Image comparison data:
* * * * *
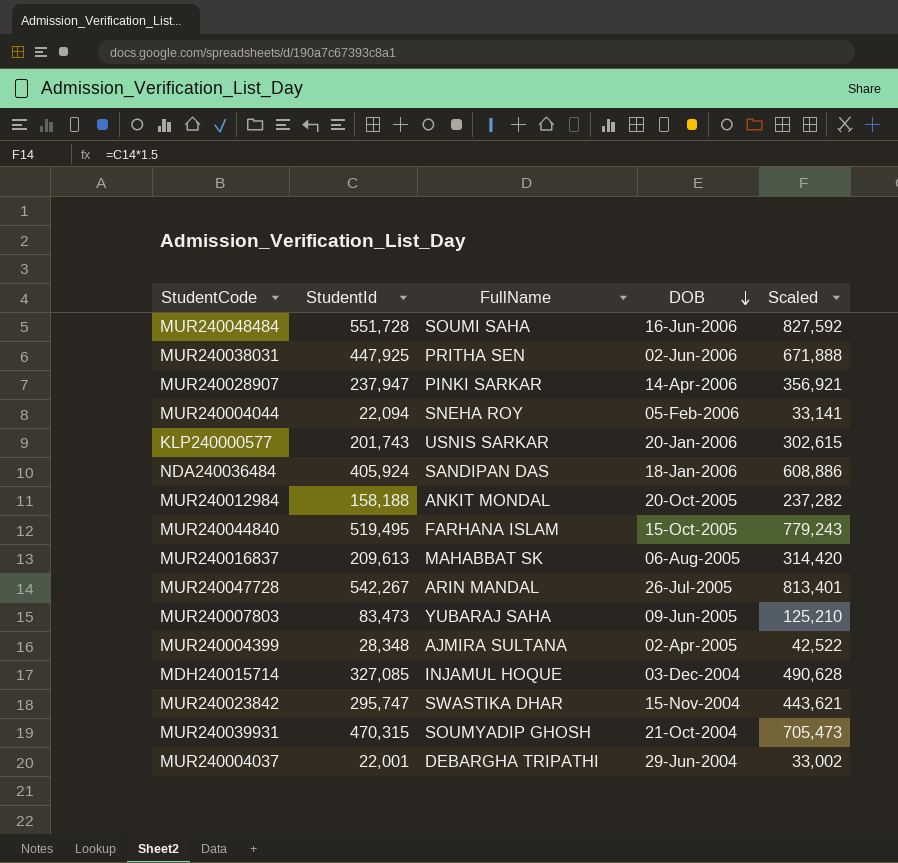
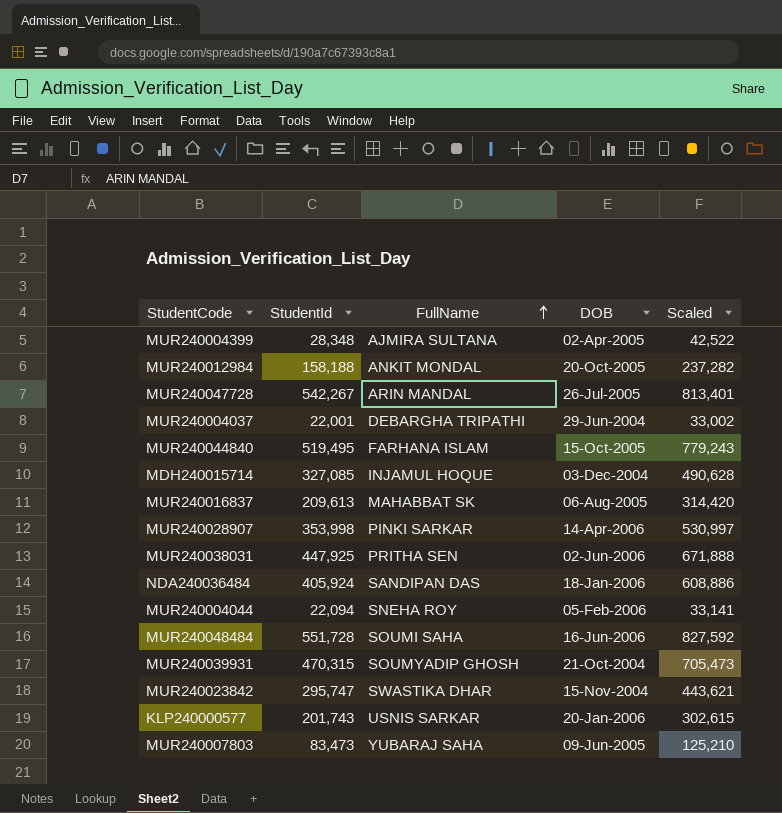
row order: DOB descending -> FullName ascending
MUR240028907 | StudentId: 237,947 -> 353,998
MUR240028907 | Scaled: 356,921 -> 530,997

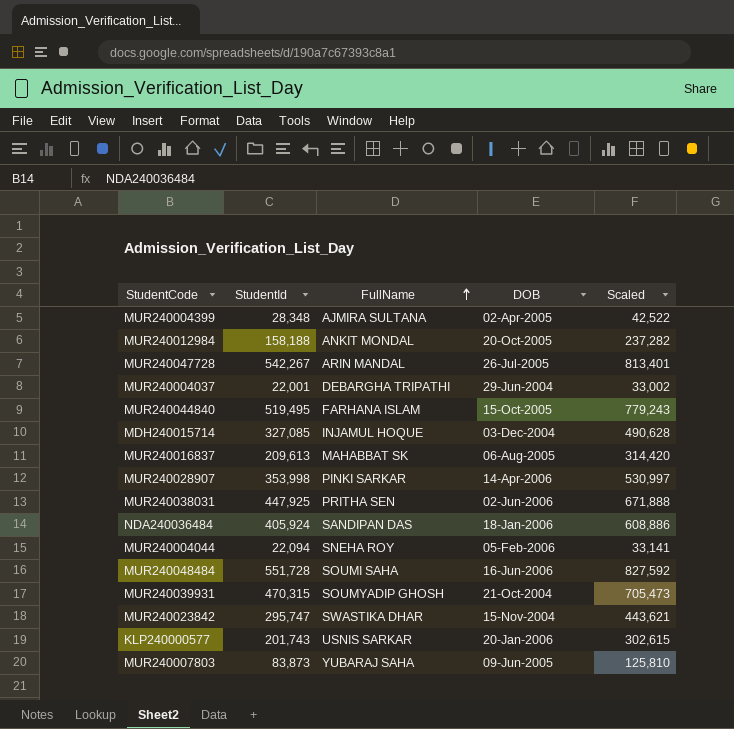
MUR240007803 | StudentId: 83,473 -> 83,873
MUR240007803 | Scaled: 125,210 -> 125,810

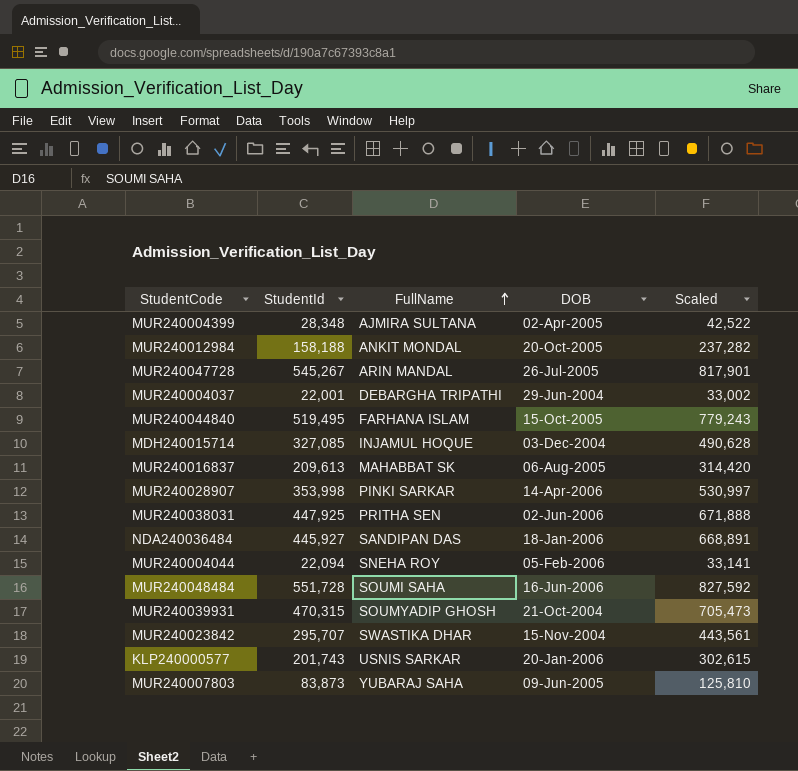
MUR240047728 | StudentId: 542,267 -> 545,267
MUR240047728 | Scaled: 813,401 -> 817,901
NDA240036484 | StudentId: 405,924 -> 445,927
NDA240036484 | Scaled: 608,886 -> 668,891
MUR240023842 | StudentId: 295,747 -> 295,707
MUR240023842 | Scaled: 443,621 -> 443,561

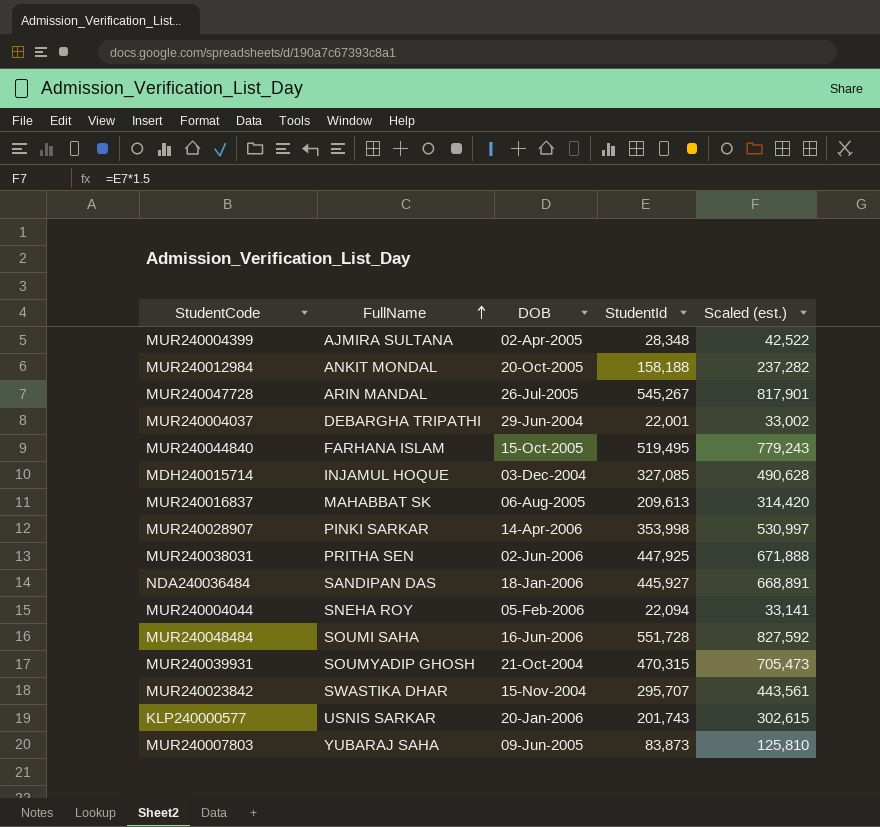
column StudentId | position: 2 -> 4
column name: Scaled -> Scaled (est.)

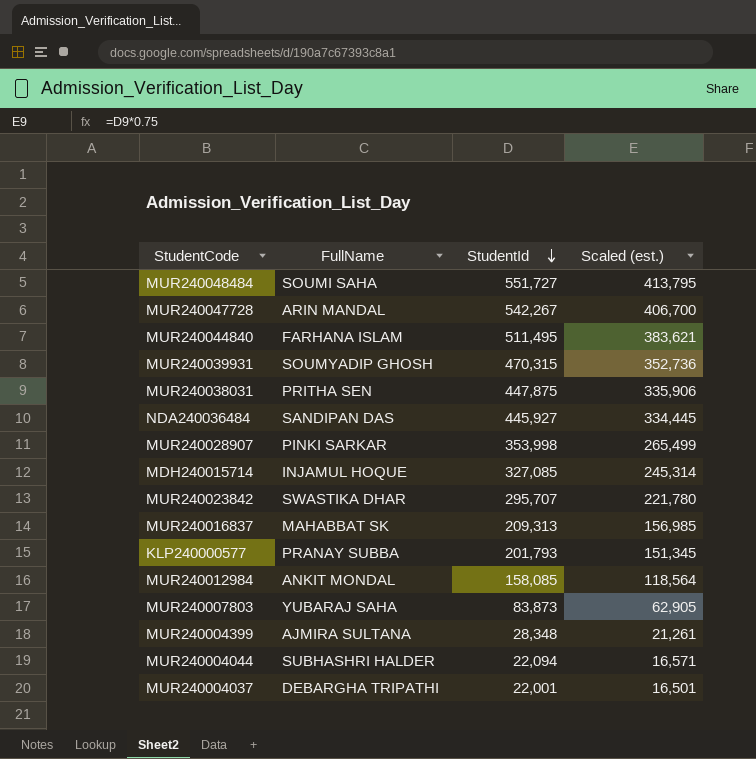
row order: FullName ascending -> StudentId descending
column DOB | position: 3 -> none
column Scaled (est.) | formula: [StudentId] * 1.5 -> [StudentId] * 0.75
MUR240048484 | StudentId: 551,728 -> 551,727
MUR240047728 | StudentId: 545,267 -> 542,267
MUR240044840 | StudentId: 519,495 -> 511,495
MUR240038031 | StudentId: 447,925 -> 447,875
MUR240016837 | StudentId: 209,613 -> 209,313
KLP240000577 | FullName: USNIS SARKAR -> PRANAY SUBBA
KLP240000577 | StudentId: 201,743 -> 201,793
MUR240012984 | StudentId: 158,188 -> 158,085
MUR240004044 | FullName: SNEHA ROY -> SUBHASHRI HALDER

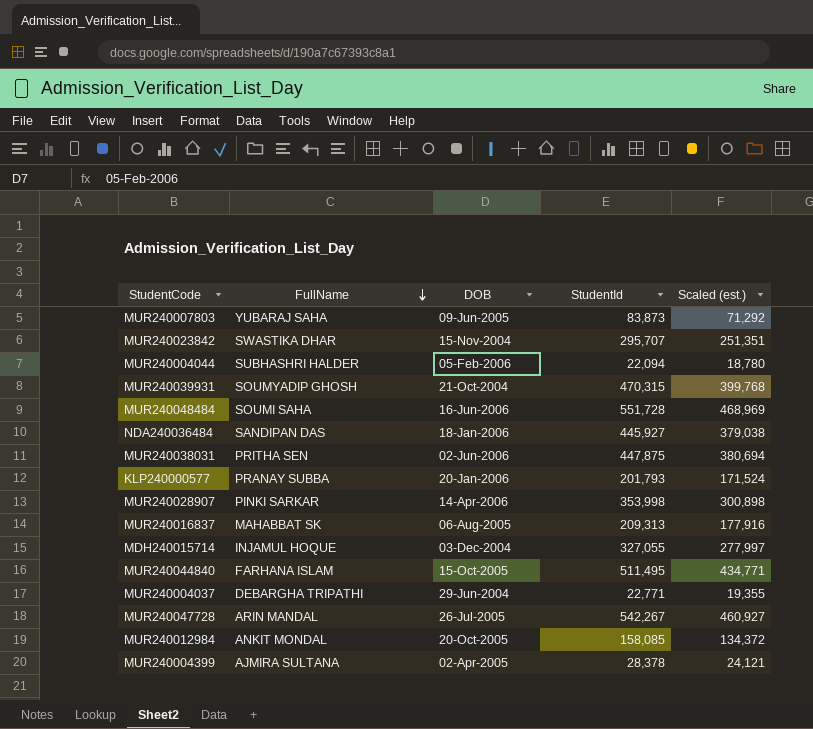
row order: StudentId descending -> FullName descending
column DOB | position: none -> 3
column Scaled (est.) | formula: [StudentId] * 0.75 -> [StudentId] * 0.85
MUR240048484 | StudentId: 551,727 -> 551,728
MDH240015714 | StudentId: 327,085 -> 327,055
MUR240004037 | StudentId: 22,001 -> 22,771
MUR240004399 | StudentId: 28,348 -> 28,378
* * * * *
Omit the pictures, then give all the lines above again exactly.

#### [TASK SOLUTION]
row order: DOB descending -> FullName ascending
MUR240028907 | StudentId: 237,947 -> 353,998
MUR240028907 | Scaled: 356,921 -> 530,997

MUR240007803 | StudentId: 83,473 -> 83,873
MUR240007803 | Scaled: 125,210 -> 125,810

MUR240047728 | StudentId: 542,267 -> 545,267
MUR240047728 | Scaled: 813,401 -> 817,901
NDA240036484 | StudentId: 405,924 -> 445,927
NDA240036484 | Scaled: 608,886 -> 668,891
MUR240023842 | StudentId: 295,747 -> 295,707
MUR240023842 | Scaled: 443,621 -> 443,561

column StudentId | position: 2 -> 4
column name: Scaled -> Scaled (est.)

row order: FullName ascending -> StudentId descending
column DOB | position: 3 -> none
column Scaled (est.) | formula: [StudentId] * 1.5 -> [StudentId] * 0.75
MUR240048484 | StudentId: 551,728 -> 551,727
MUR240047728 | StudentId: 545,267 -> 542,267
MUR240044840 | StudentId: 519,495 -> 511,495
MUR240038031 | StudentId: 447,925 -> 447,875
MUR240016837 | StudentId: 209,613 -> 209,313
KLP240000577 | FullName: USNIS SARKAR -> PRANAY SUBBA
KLP240000577 | StudentId: 201,743 -> 201,793
MUR240012984 | StudentId: 158,188 -> 158,085
MUR240004044 | FullName: SNEHA ROY -> SUBHASHRI HALDER

row order: StudentId descending -> FullName descending
column DOB | position: none -> 3
column Scaled (est.) | formula: [StudentId] * 0.75 -> [StudentId] * 0.85
MUR240048484 | StudentId: 551,727 -> 551,728
MDH240015714 | StudentId: 327,085 -> 327,055
MUR240004037 | StudentId: 22,001 -> 22,771
MUR240004399 | StudentId: 28,348 -> 28,378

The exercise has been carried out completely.